Gil Vicente volta aos tribunais comuns no Caso Mateus


Gil Vicente volta aos tribunais comuns no Caso Mateus
O "Caso Mateus" vai voltar aos tribunais civis com o Gil Vicente a anunciar que intentará no Tribunal Administrativo e Fiscal (TAF) de Lisboa uma acção de impugnação por inconstitucionalidade contra os regulamentos da Liga Portuguesa de Futebol Profissional (LPFP) e da Federação Portuguesa de Futebol. O advogado do emblema, Cruz Vilaça, revelou em conferência de imprensa
que estão em causa «três normas» das duas estruturas que gerem o futebol português, frisando que «colidem com o direito constitucional e com os princípios gerais do direito português» que permitem aos cidadãos «recorrerem aos tribunais de qualquer acto administrativo». Acreditando que o TAF lhe dará razão, Cruz Vilaça frisa que o clube de Barcelos vai exigir ser «reintegrado na Primeira Liga» e «pedir uma indemnização pelos danos sofridos».

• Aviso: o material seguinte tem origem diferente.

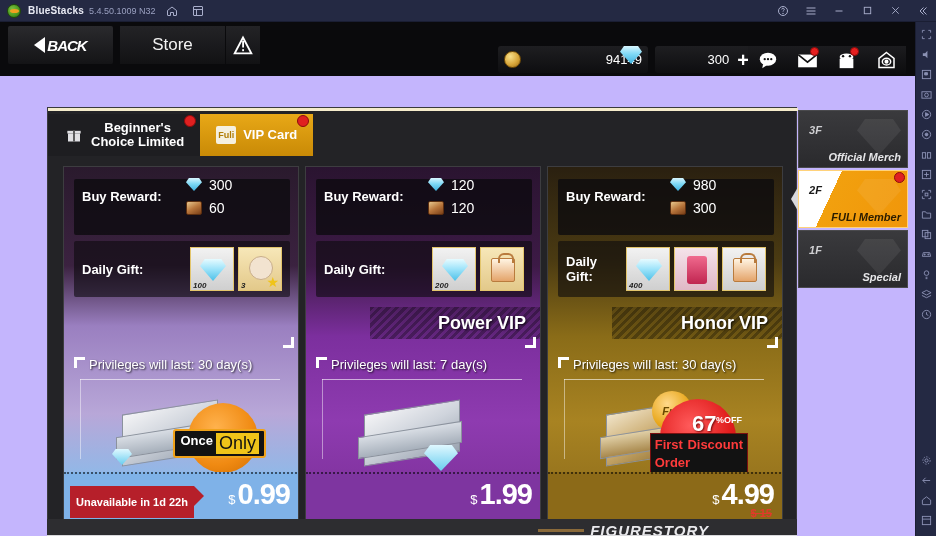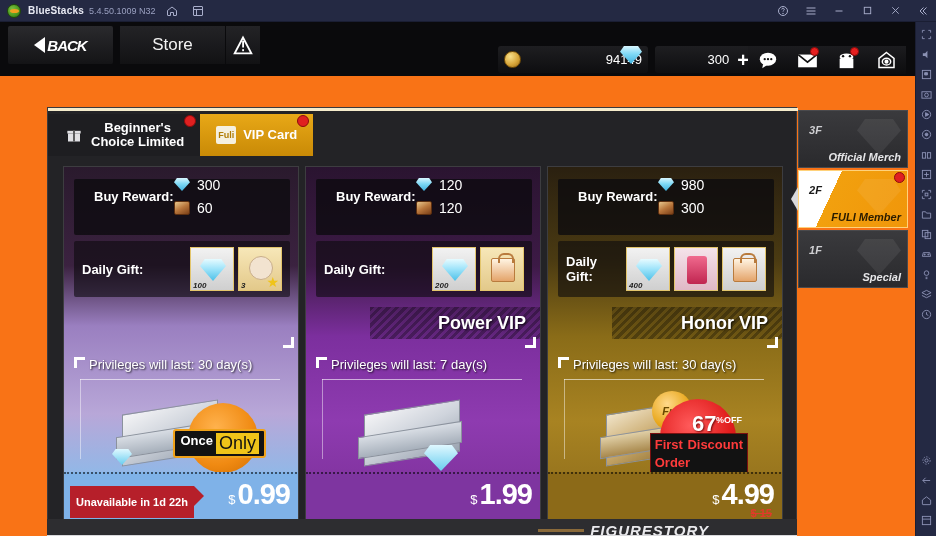--- a/index.html
+++ b/index.html
@@ -43,21 +43,21 @@
   }
   .rail-icon {
     width: 16px; height: 16px; margin-bottom: 4px; color: #8b91b4;
     display: flex; align-items: center; justify-content: center; font-size: 10px;
   }
   .rail-bottom { margin-top: auto; padding-bottom: 4px; display: flex; flex-direction: column; align-items: center; }
 
   
   .game {
     position: absolute; left: 0; top: 22px; width: 915px; height: 514px;
-    background: #f97316; overflow: hidden;
+    background: #c4b5fd; overflow: hidden;
   }
 
   
   .ghead { position: absolute; left: 0; top: 0; width: 915px; height: 54px; background: #0a0a0c; }
   .backbtn {
     position: absolute; left: 8px; top: 4px; width: 105px; height: 38px;
     background: linear-gradient(180deg,#2a2a2d 0%, #141416 100%);
     border-radius: 2px; display: flex; align-items: center; justify-content: center; gap: 2px;
   }
   .back-arrow {
@@ -114,21 +114,21 @@
   .tab-icon { width: 20px; height: 18px; display: flex; align-items: center; justify-content: center; color: #fff; }
   .tab.active .tab-icon { background: #f5f0e0; color: #b07c05; border-radius: 2px; font-size: 9px; font-weight: bold; }
 
   .cards { position: absolute; left: 15px; top: 58px; width: 722px; height: 355px; display: flex; gap: 6px; }
   .card { position: relative; width: 236px; height: 355px; overflow: hidden; border: 1px solid #3d3d40; }
   .card.c1 { background: linear-gradient(180deg,#2a1a2d 0%, #3b2240 28%, #9a7fc0 45%, #b8a7d8 70%, #8fb9e8 88%, #7fb0e6 100%); }
   .card.c2 { background: linear-gradient(180deg,#2a1430 0%, #3d1a46 28%, #7c2f9e 48%, #8e3bb0 72%, #7a2f96 100%); }
   .card.c3 { background: linear-gradient(180deg,#2a2010 0%, #4a3a12 26%, #8a6c18 48%, #a88322 72%, #8b6a1a 100%); }
 
   .rewardbox { position: absolute; left: 10px; top: 12px; width: 216px; height: 56px;
-               background: rgba(12,10,14,.78); border-radius: 2px; padding: 6px 20px; }
+               background: rgba(12,10,14,.78); border-radius: 2px; padding: 6px 8px; }
   .rowr { display: flex; align-items: center; height: 22px; }
   .rlabel { color: #fff; font-size: 13px; font-weight: bold; }
   .ritems { margin-left: auto; display: flex; flex-direction: column; gap: 1px; }
   .ritem { display: flex; align-items: center; gap: 7px; height: 22px; width: 96px; }
   .ramt { color: #fff; font-size: 14px; }
   .gem {
     width: 16px; height: 13px;
     background: linear-gradient(180deg,#d8f6ff 0%, #7fd9f5 45%, #3fb2e0 100%);
     clip-path: polygon(18% 0%, 82% 0%, 100% 32%, 50% 100%, 0% 32%);
   }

Cruz Vilaça sustenta que «a ideia de que os problemas devem ser resolvidos cá dentro sem recurso aos tribunais é uma ideia extremamente perigosa», criticando assim a influência que a FIFA se reserva. De resto o jurista lembra as implicações que o chamado Caso Bosman teve no domínio das transferências de futebolistas no futebol europeu e refere que se for dada razão ao Gil Vicente nesta acção de impugnação «estará em causa a aplicação em Portugal do artigo 61 dos estatutos da FIFA que proíbe o recurso aos tribunais comuns por parte das Federações ou clubes». Para o advogado é evidente que aquele artigo «colide com o direito comunitário, quer no que toca às leis da concorrência, por abuso de posição dominante, quer no que concerne à Carta Europeia dos Direitos do Homem».
O Gil Vicente vai para já recorrer à justiça comum portuguesa, mas admite endereçar o processo para o Tribunal de Justiça das Comunidades Europeias.